*About this task:* Give back exactly the stretch of data below from the line holding "[352,537,606,556] __dri_ex_driver_get() ->" through the line holding "[254,1031,507,1050] __dri_ex_driver_get() ->", both ends included, and leave the remaining lines out.

*Data section:*
○ ○ ○ ○ ○
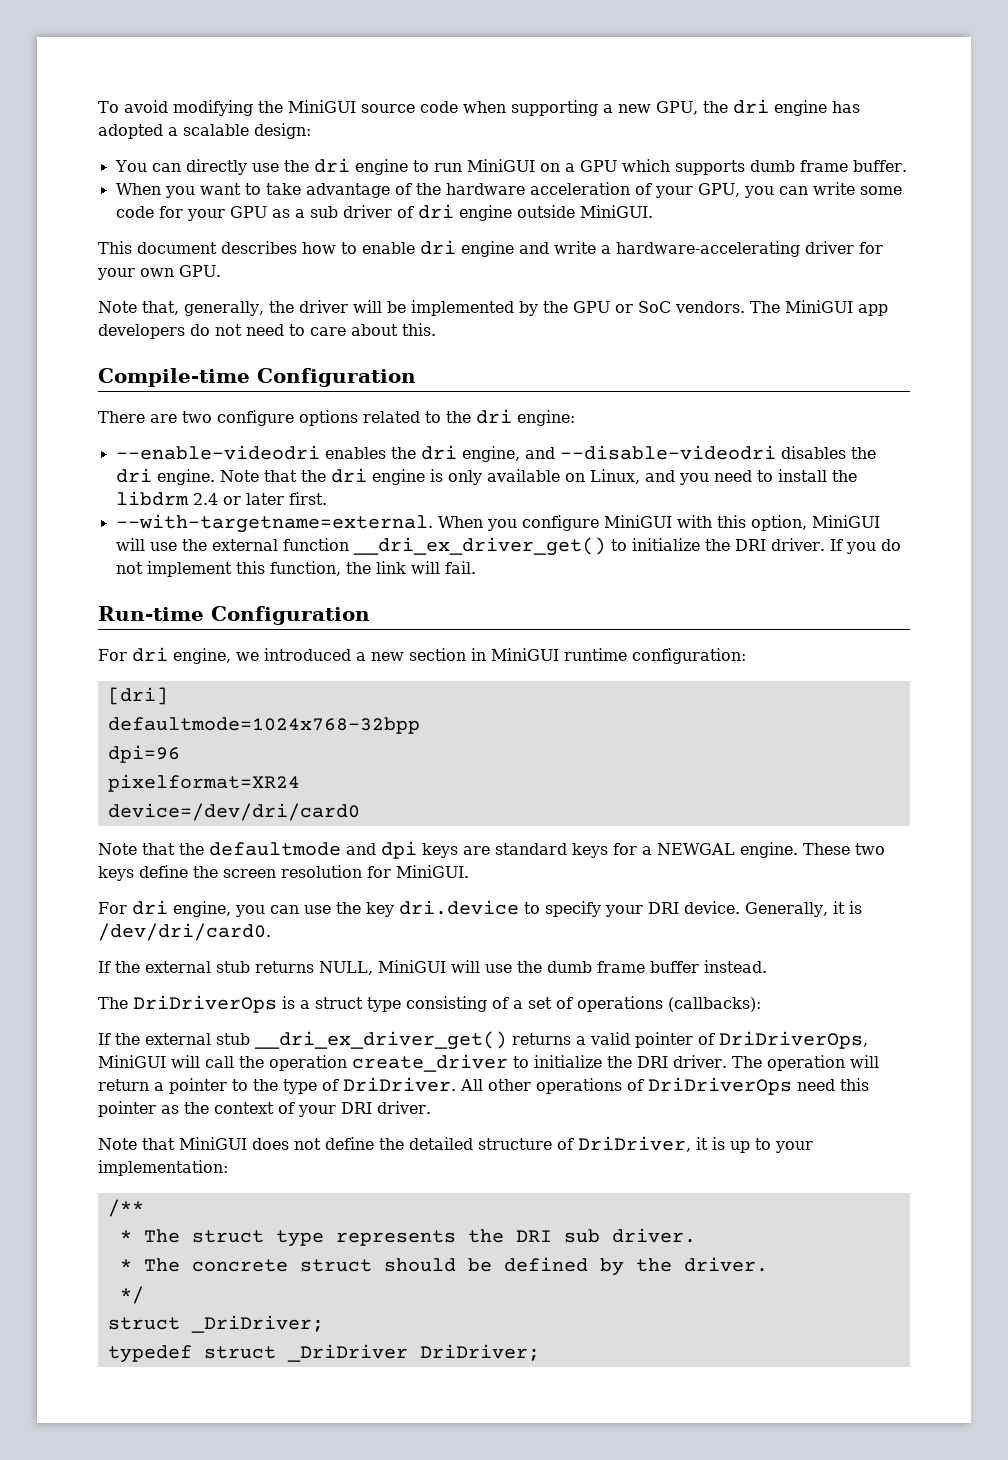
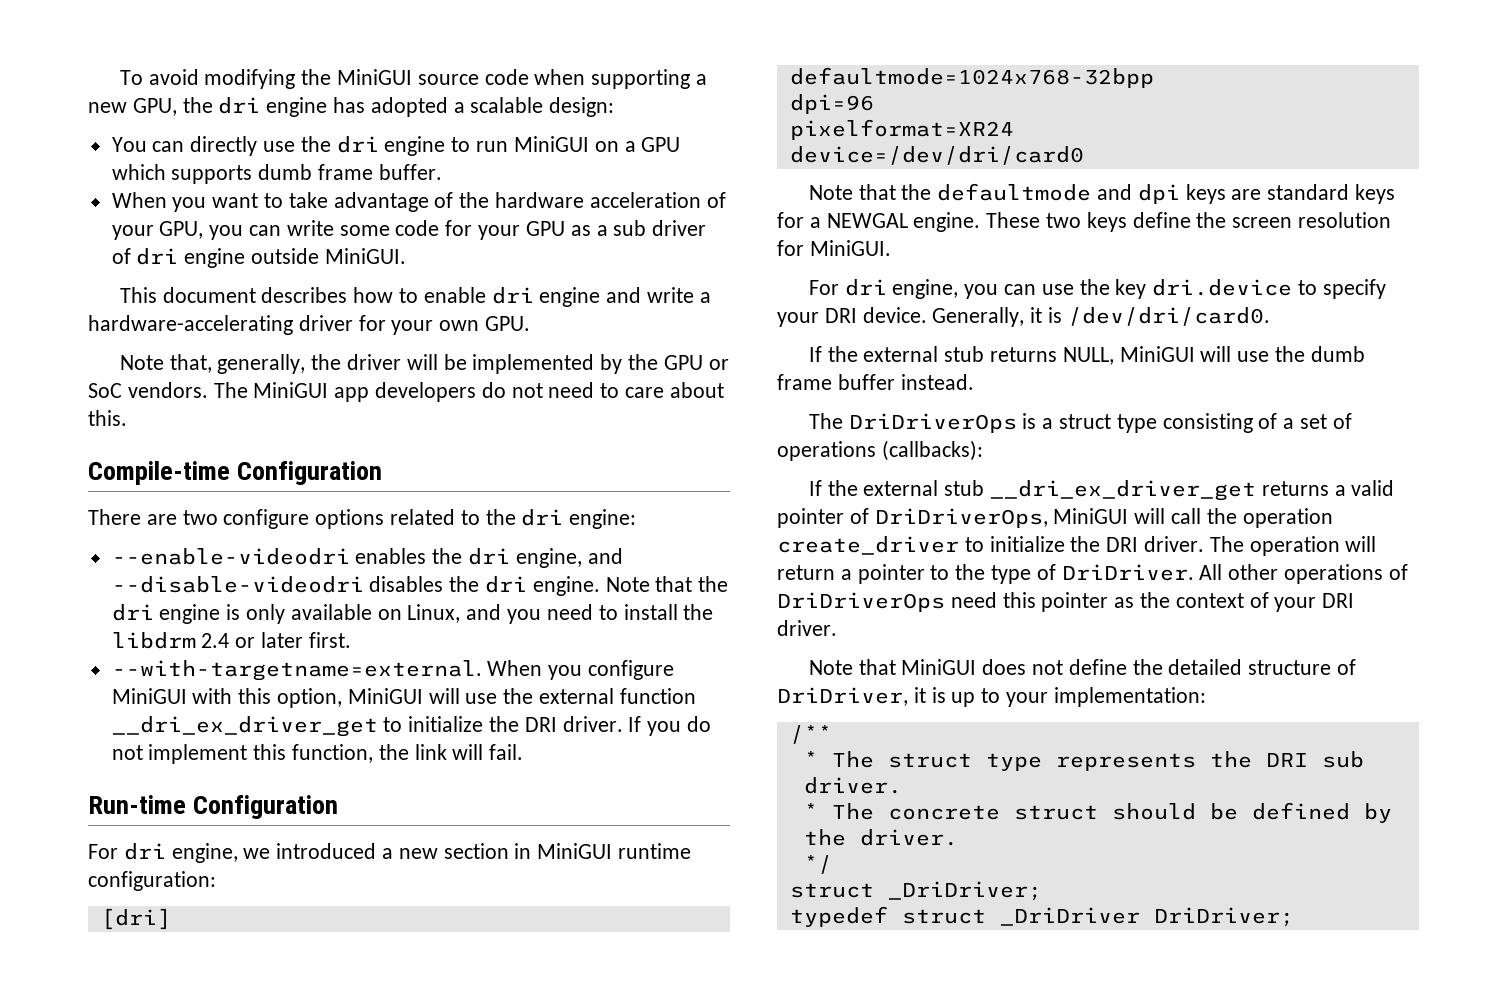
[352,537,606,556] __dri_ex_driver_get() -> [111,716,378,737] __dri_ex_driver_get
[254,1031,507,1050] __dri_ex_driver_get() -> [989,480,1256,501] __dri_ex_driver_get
○ ○ ○ ○ ○
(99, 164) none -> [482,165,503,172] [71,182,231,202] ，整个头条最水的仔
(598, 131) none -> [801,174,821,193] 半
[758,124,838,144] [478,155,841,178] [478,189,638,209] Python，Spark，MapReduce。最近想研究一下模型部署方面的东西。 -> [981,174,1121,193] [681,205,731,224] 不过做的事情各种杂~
○ ○ ○ ○ ○
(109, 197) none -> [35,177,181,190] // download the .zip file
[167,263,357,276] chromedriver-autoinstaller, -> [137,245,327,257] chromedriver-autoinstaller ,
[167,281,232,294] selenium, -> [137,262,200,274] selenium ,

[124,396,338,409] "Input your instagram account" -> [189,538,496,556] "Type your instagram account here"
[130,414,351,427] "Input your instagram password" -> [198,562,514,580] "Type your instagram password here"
○ ○ ○ ○ ○
*Task response:*
[352,537,606,556] __dri_ex_driver_get() -> [111,716,378,737] __dri_ex_driver_get
[254,1031,507,1050] __dri_ex_driver_get() -> [989,480,1256,501] __dri_ex_driver_get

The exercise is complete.